In [17]:
import pandas as pd
import spacy
from spacy.pipeline import EntityRuler 
from spacy.lang.en import English
from spacy import displacy

data = pd.read_csv("terms_cleaned.csv", sep=",")[['pattern', 'pilot']]
data = data.drop_duplicates()

In [15]:
new_data = pd.DataFrame(
    {"pattern" : [], "pilot" : []}
)
data.pattern.unique()

array(['N', 'N N', 'A N', 'A N N', 'N N N', 'A C A N', 'A N P N',
       'N C N P N', 'A A N', 'A', 'A N N N', 'N P N', 'N P A N',
       'N P N N', 'R', 'N A N', 'N C N N', 'A A N N', 'N V A', 'A N A N',
       'N C A N', 'N N N N', 'A N P N N', 'N N P N', 'N P N P N',
       'A A A N', 'R A N', 'A C A N N'], dtype=object)

In [16]:
data[data['pattern'] == 'N V A']
len(data)

3260

# ACAN to AN

In [4]:
ACAN_rows = data[data['pattern'] == 'A C A N']
for index, row in ACAN_rows.iterrows():
    first_elt = " ".join([row['pilot'].split(" ")[0],row['pilot'].split(" ")[3]])
    second_elt = " ".join(row['pilot'].split(" ")[-2:])
    new_data = new_data.append({'pattern': 'A N', 'pilot' : first_elt}, ignore_index=True)
    new_data = new_data.append({'pattern': 'A N', 'pilot' : second_elt}, ignore_index=True)

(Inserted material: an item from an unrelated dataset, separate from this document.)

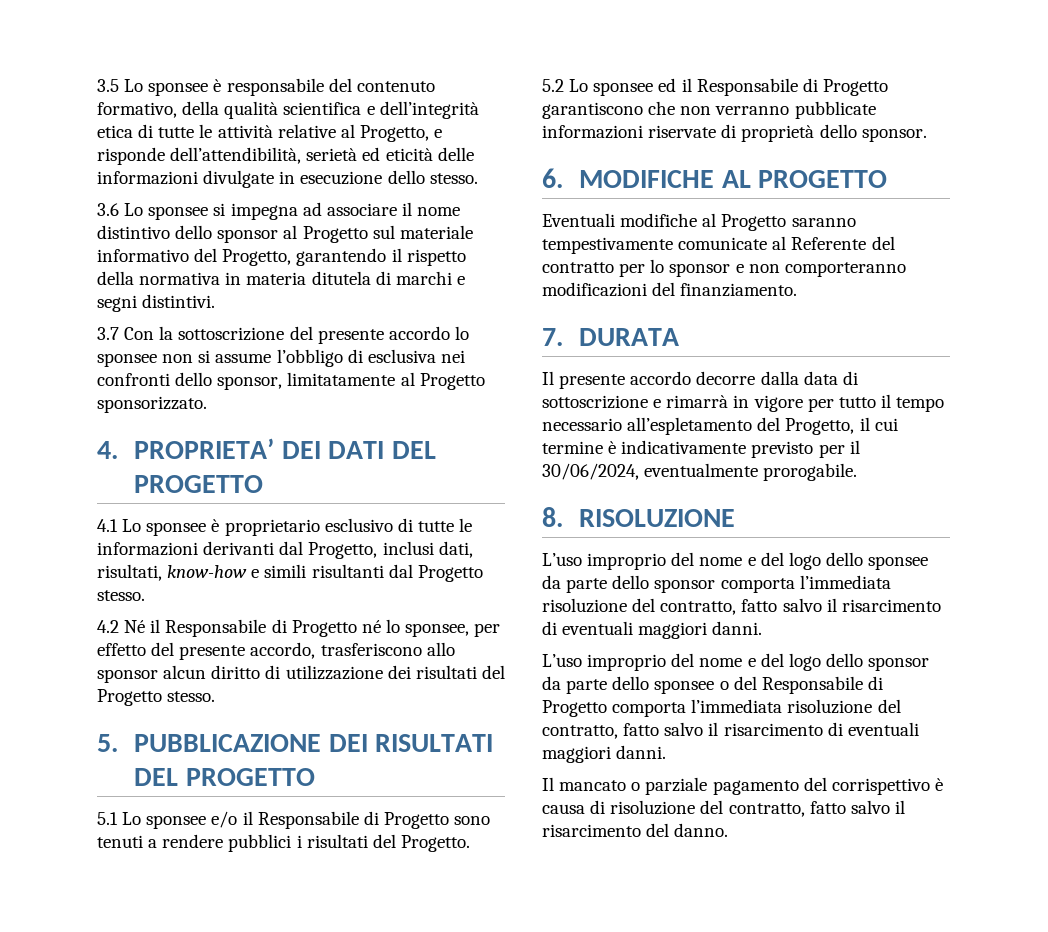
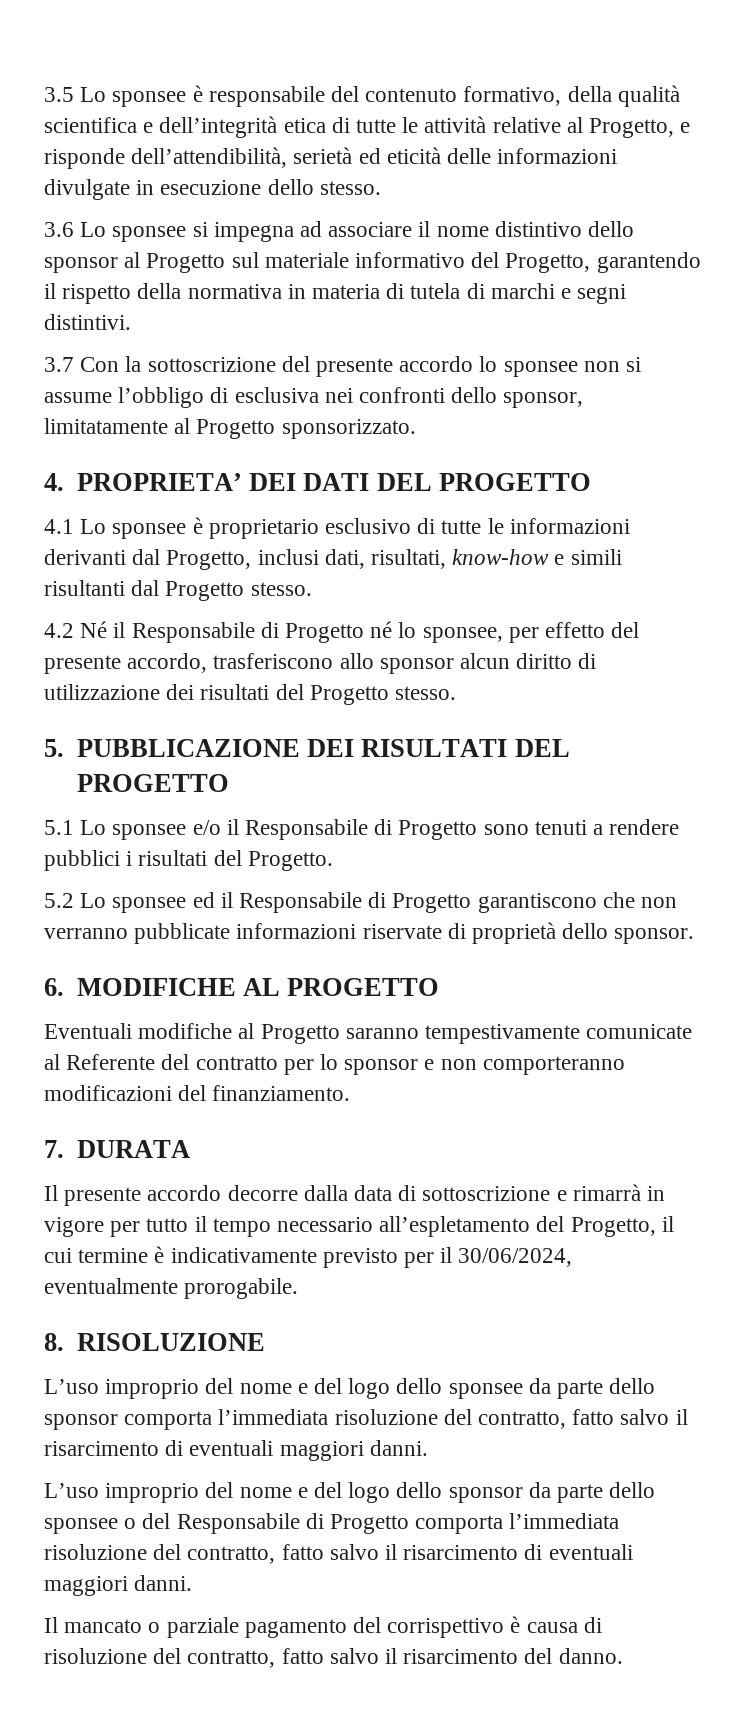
- 3.6 Lo sponsee si impegna ad associare il nome distintivo dello sponsor al Progetto sul materiale informativo del Progetto, garantendo il rispetto della normativa in materia ditutela di marchi e segni distintivi.
+ 3.6 Lo sponsee si impegna ad associare il nome distintivo dello sponsor al Progetto sul materiale informativo del Progetto, garantendo il rispetto della normativa in materia di tutela di marchi e segni distintivi.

data = data.append(new_data, ignore_index=True).drop_duplicates()
data

Unnamed: 0,pattern,pilot
0,N,annotations
1,N N,emotion recognition
2,A N,emotional recognition
3,A N N,speech-based emotion recognition
4,A N N,automated emotion recognition
...,...,...
1716,A N,implicit manner
1717,A N,dull responses
1718,A N,generic responses
1719,A N,mental health


# Lemmatization

In [5]:
from spacy.lemmatizer import Lemmatizer, ADJ, NOUN, VERB 
nlp = spacy.load('en')

lemmatizer = nlp.vocab.morphology.lemmatizer

lemmas = []
for index ,row in data.iterrows():
    lemmas.append((lemmatizer(row['pilot'], NOUN)[0], row['pattern']))

lemmas_df = pd.DataFrame(
    {"pattern" : [lemma[1] for lemma in lemmas], "pilot" : [lemma[0] for lemma in lemmas]}
)
lemmas_df
data = data.append(lemmas_df, ignore_index=True).drop_duplicates()
data

Unnamed: 0,pattern,pilot
0,N,annotations
1,N N,emotion recognition
2,A N,emotional recognition
3,A N N,speech-based emotion recognition
4,A N N,automated emotion recognition
...,...,...
3415,N P N N,range of story progres
3426,A N,male emotion
3427,A N,female emotion
3430,A N,dull response


# Find plural of terms

In [6]:
import inflect
engine = inflect.engine()
plural = engine.plural("male emotion")
plural

'male emotions'

In [7]:
plurals = []
for index ,row in data.iterrows():
    plurals.append((engine.plural(row['pilot']), row['pattern']))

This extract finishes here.